**Activity:** What you return must be the data below, word for word, without any images.

======== Data under study ========

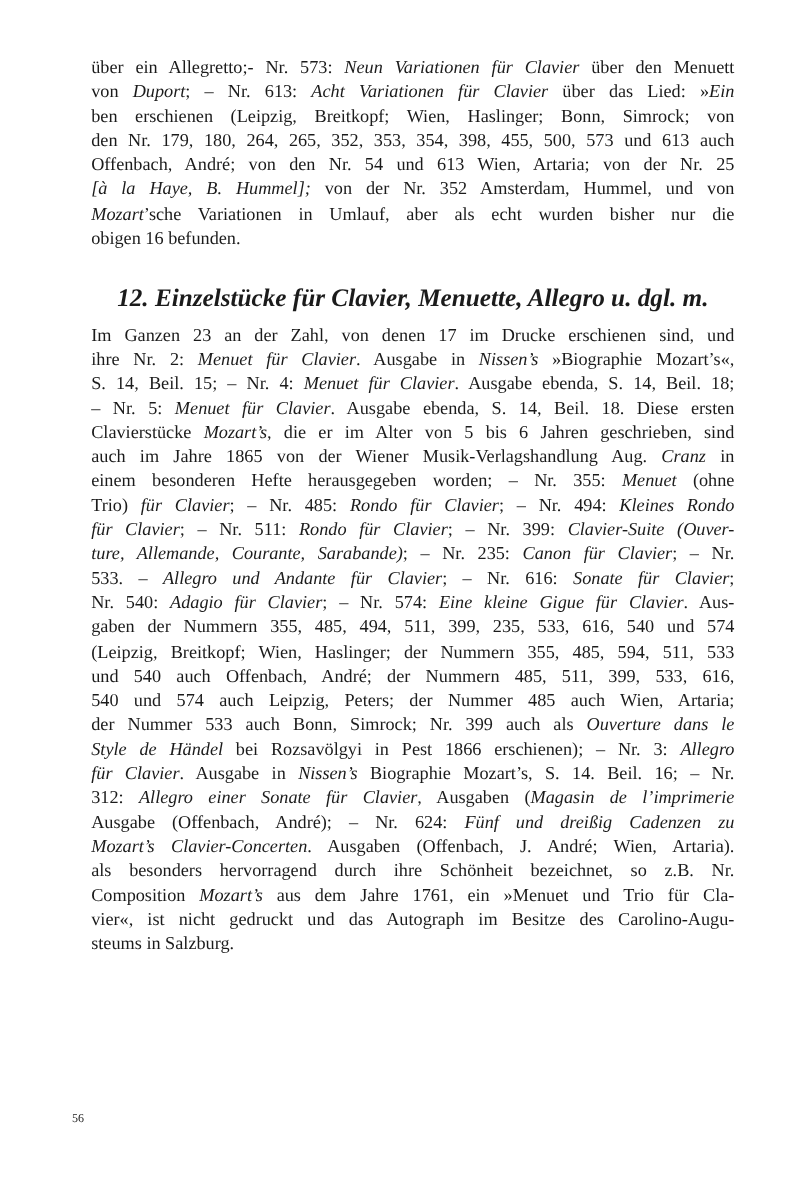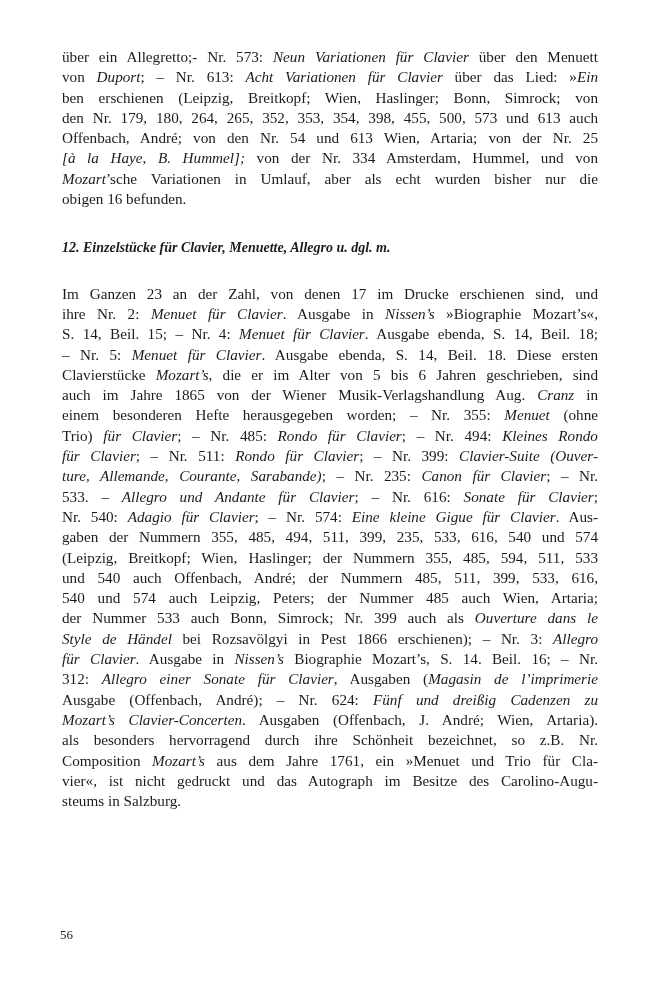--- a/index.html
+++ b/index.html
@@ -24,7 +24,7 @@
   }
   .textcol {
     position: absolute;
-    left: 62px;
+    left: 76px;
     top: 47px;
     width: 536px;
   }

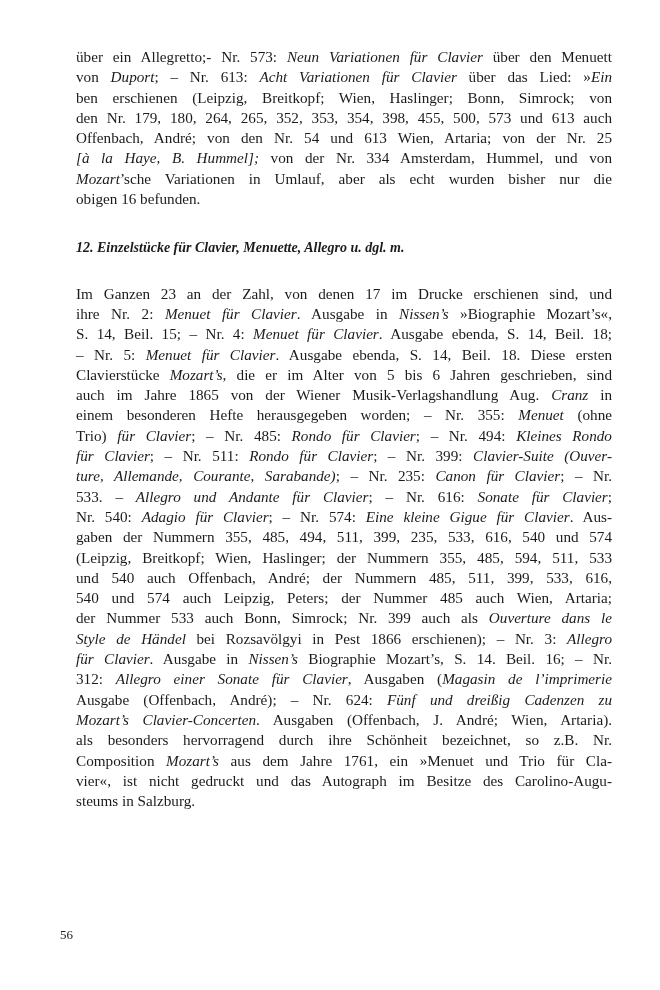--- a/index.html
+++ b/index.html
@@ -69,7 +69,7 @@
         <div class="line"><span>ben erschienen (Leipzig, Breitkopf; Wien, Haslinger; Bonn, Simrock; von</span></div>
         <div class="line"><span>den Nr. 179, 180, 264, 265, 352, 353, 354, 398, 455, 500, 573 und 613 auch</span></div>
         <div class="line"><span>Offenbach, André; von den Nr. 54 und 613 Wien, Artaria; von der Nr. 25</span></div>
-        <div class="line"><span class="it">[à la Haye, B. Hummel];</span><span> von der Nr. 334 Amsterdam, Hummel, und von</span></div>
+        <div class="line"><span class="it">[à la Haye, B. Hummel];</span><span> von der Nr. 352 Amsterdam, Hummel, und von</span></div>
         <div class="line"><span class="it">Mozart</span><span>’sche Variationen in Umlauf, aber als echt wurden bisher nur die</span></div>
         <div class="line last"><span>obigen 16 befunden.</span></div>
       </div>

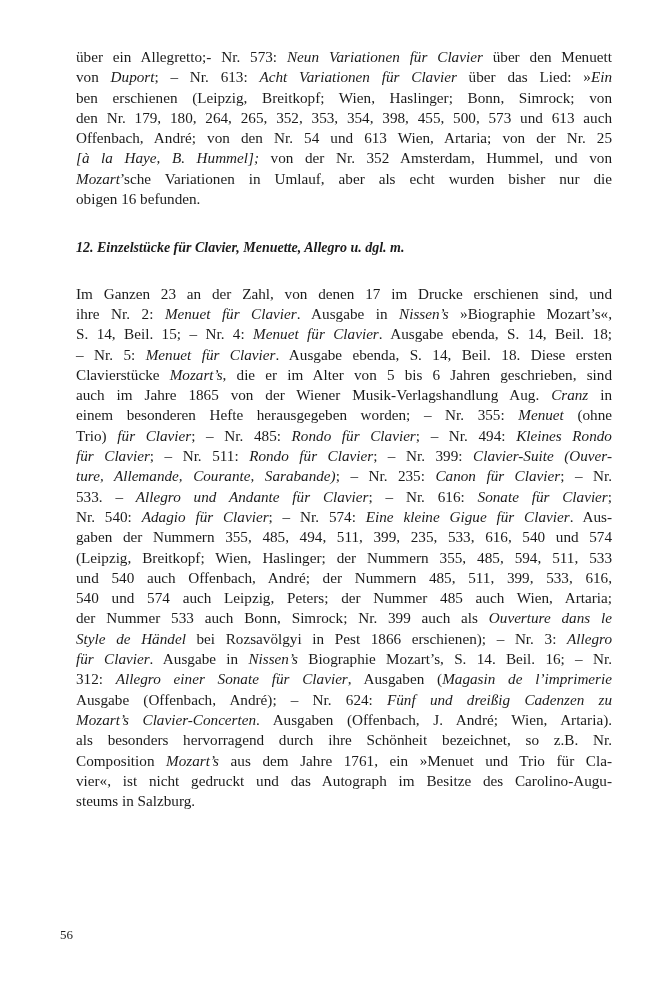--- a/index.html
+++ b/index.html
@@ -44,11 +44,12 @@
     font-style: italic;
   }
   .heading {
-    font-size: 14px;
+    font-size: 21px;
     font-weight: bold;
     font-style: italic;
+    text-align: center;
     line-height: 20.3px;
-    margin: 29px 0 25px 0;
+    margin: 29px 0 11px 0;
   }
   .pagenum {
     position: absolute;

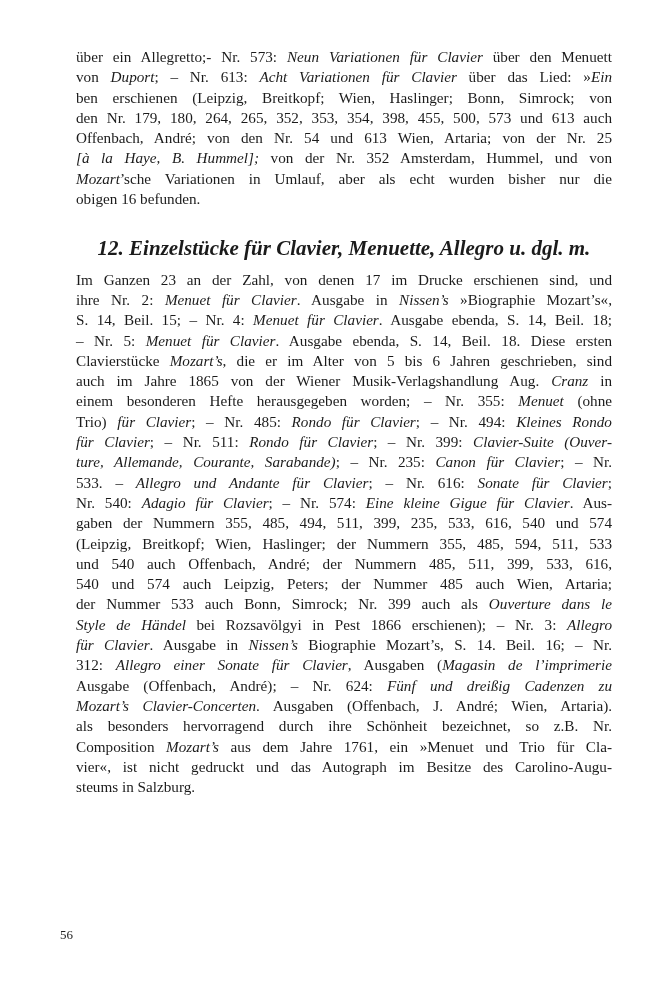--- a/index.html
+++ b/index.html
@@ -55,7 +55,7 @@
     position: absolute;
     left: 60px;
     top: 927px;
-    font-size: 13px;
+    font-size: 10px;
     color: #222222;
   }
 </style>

========

**Task solution:**
--- a/index.html
+++ b/index.html
@@ -24,7 +24,7 @@
   }
   .textcol {
     position: absolute;
-    left: 62px;
+    left: 76px;
     top: 47px;
     width: 536px;
   }

--- a/index.html
+++ b/index.html
@@ -69,7 +69,7 @@
         <div class="line"><span>ben erschienen (Leipzig, Breitkopf; Wien, Haslinger; Bonn, Simrock; von</span></div>
         <div class="line"><span>den Nr. 179, 180, 264, 265, 352, 353, 354, 398, 455, 500, 573 und 613 auch</span></div>
         <div class="line"><span>Offenbach, André; von den Nr. 54 und 613 Wien, Artaria; von der Nr. 25</span></div>
-        <div class="line"><span class="it">[à la Haye, B. Hummel];</span><span> von der Nr. 334 Amsterdam, Hummel, und von</span></div>
+        <div class="line"><span class="it">[à la Haye, B. Hummel];</span><span> von der Nr. 352 Amsterdam, Hummel, und von</span></div>
         <div class="line"><span class="it">Mozart</span><span>’sche Variationen in Umlauf, aber als echt wurden bisher nur die</span></div>
         <div class="line last"><span>obigen 16 befunden.</span></div>
       </div>

--- a/index.html
+++ b/index.html
@@ -44,11 +44,12 @@
     font-style: italic;
   }
   .heading {
-    font-size: 14px;
+    font-size: 21px;
     font-weight: bold;
     font-style: italic;
+    text-align: center;
     line-height: 20.3px;
-    margin: 29px 0 25px 0;
+    margin: 29px 0 11px 0;
   }
   .pagenum {
     position: absolute;

--- a/index.html
+++ b/index.html
@@ -55,7 +55,7 @@
     position: absolute;
     left: 60px;
     top: 927px;
-    font-size: 13px;
+    font-size: 10px;
     color: #222222;
   }
 </style>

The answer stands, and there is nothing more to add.